▶ **The problem**
Using the records below, reproduce exactly the lines from the one containing "gap: 8px ->" through the end, and nothing more; skip the images.
(Beginning of Records for this exercise)
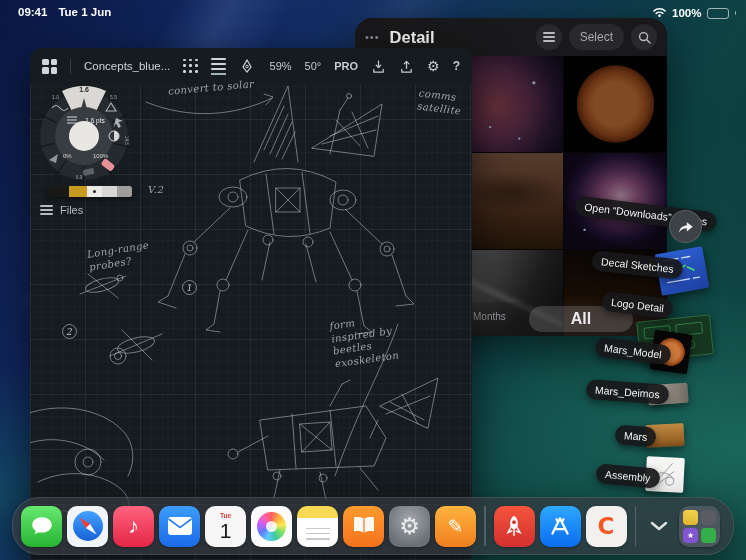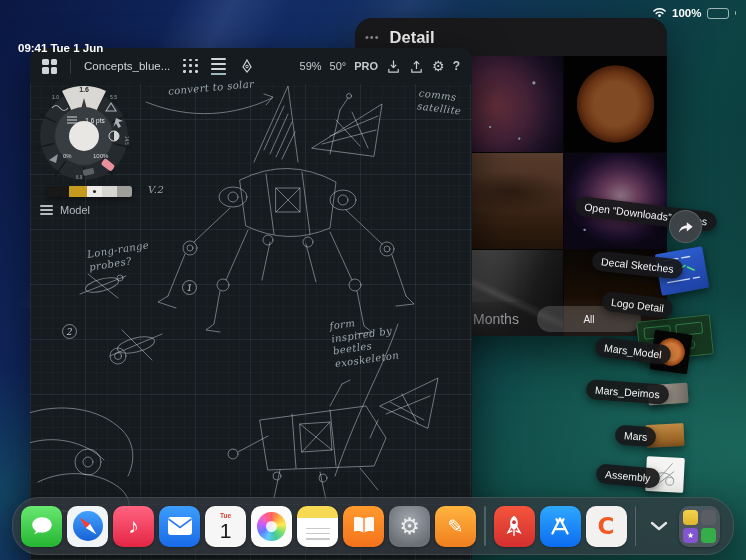"09:41" .status-left { gap: 3px -> 11px; margin-top: 36px -> none }
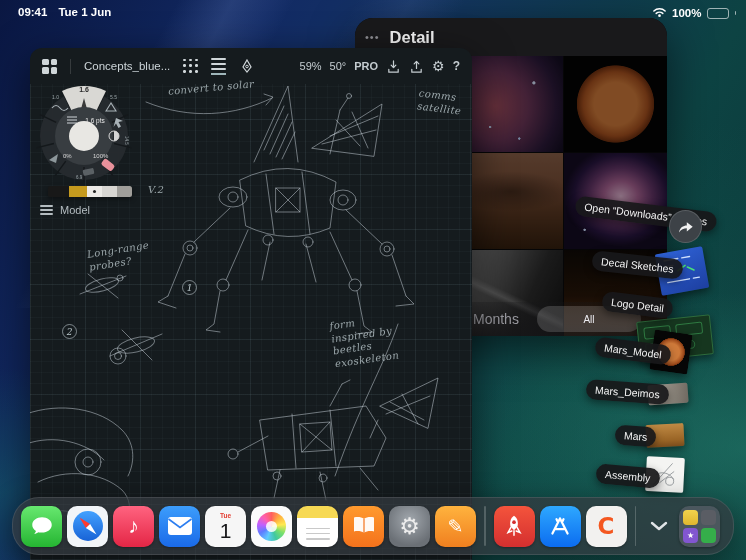"Select" div.photos-header-right { html: none -> <div> <div> <span> <i></i> <i></i> <i></i> </span> </div> <div>Select</div> <div> <svg> <circle></circle> <path></path> </svg> </div> </div> }
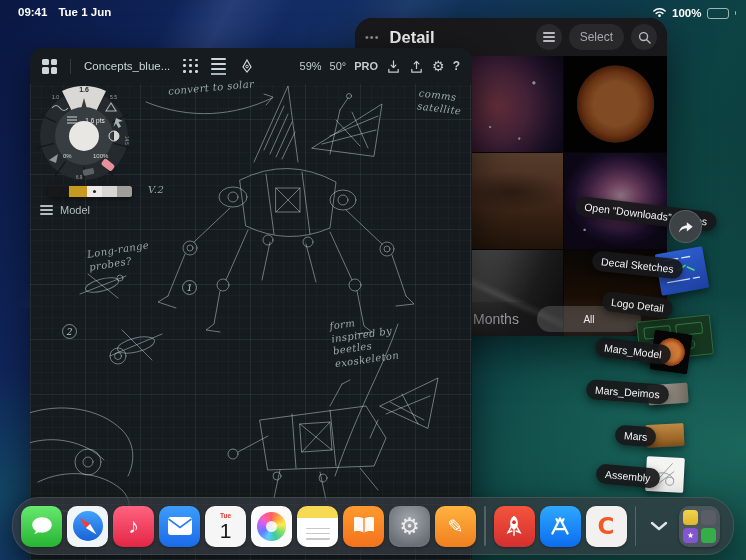"59%" .tb-right { gap: 8px -> 13px }
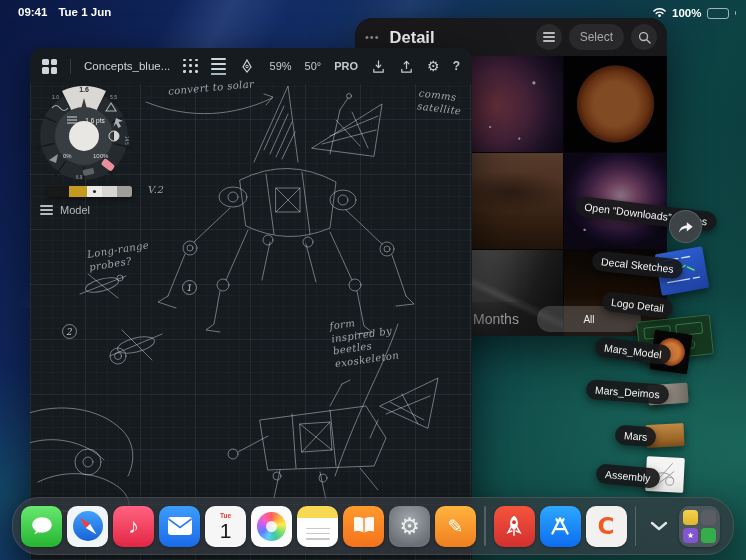"Model" span { text: Model -> Files }
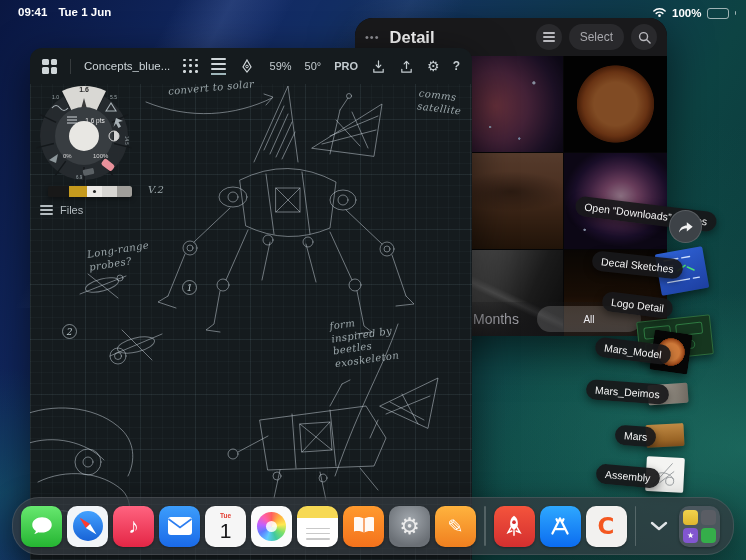"Months" .seg-months { font-size: 14px -> 10px }
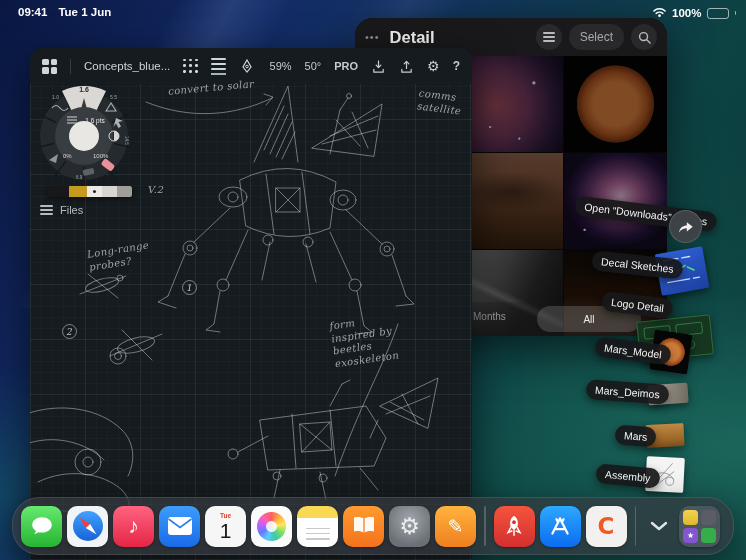"All" .seg-all-pill { font-size: 10px -> 16px; font-weight: none -> bold; left: 182px -> 174px }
(End of Records for this exercise)
▶ **Answer space**
"59%" .tb-right { gap: 8px -> 13px }
"Model" span { text: Model -> Files }
"Months" .seg-months { font-size: 14px -> 10px }
"All" .seg-all-pill { font-size: 10px -> 16px; font-weight: none -> bold; left: 182px -> 174px }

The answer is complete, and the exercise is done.